Version difference data

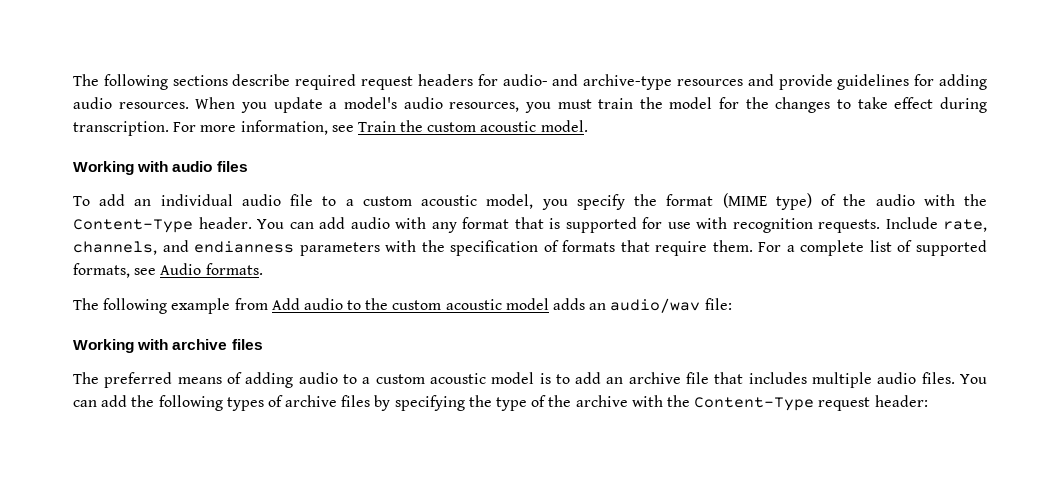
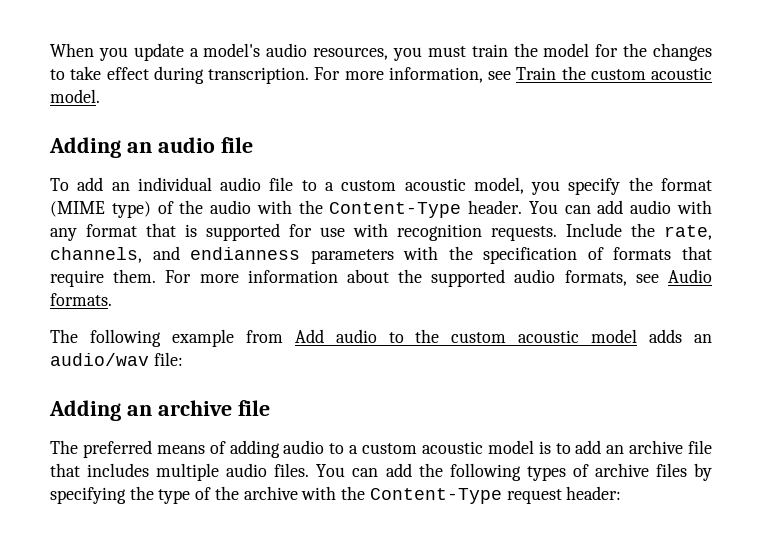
- The following sections describe required request headers for audio- and archive-type resources and provide guidelines for adding audio resources.
- Working with audio files
+ Adding an audio file
- Include rate, channels, and endianness parameters with the specification of formats that require them.
+ Include the rate, channels, and endianness parameters with the specification of formats that require them.
- For a complete list of supported formats, see Audio formats.
+ For more information about the supported audio formats, see Audio formats.
- Working with archive files
+ Adding an archive file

> [TASK BRIEF] Give the records above again in full and exactly, but exclude every picture.

> [ANSWER TO THIS PROBLEM]
- The following sections describe required request headers for audio- and archive-type resources and provide guidelines for adding audio resources.
- Working with audio files
+ Adding an audio file
- Include rate, channels, and endianness parameters with the specification of formats that require them.
+ Include the rate, channels, and endianness parameters with the specification of formats that require them.
- For a complete list of supported formats, see Audio formats.
+ For more information about the supported audio formats, see Audio formats.
- Working with archive files
+ Adding an archive file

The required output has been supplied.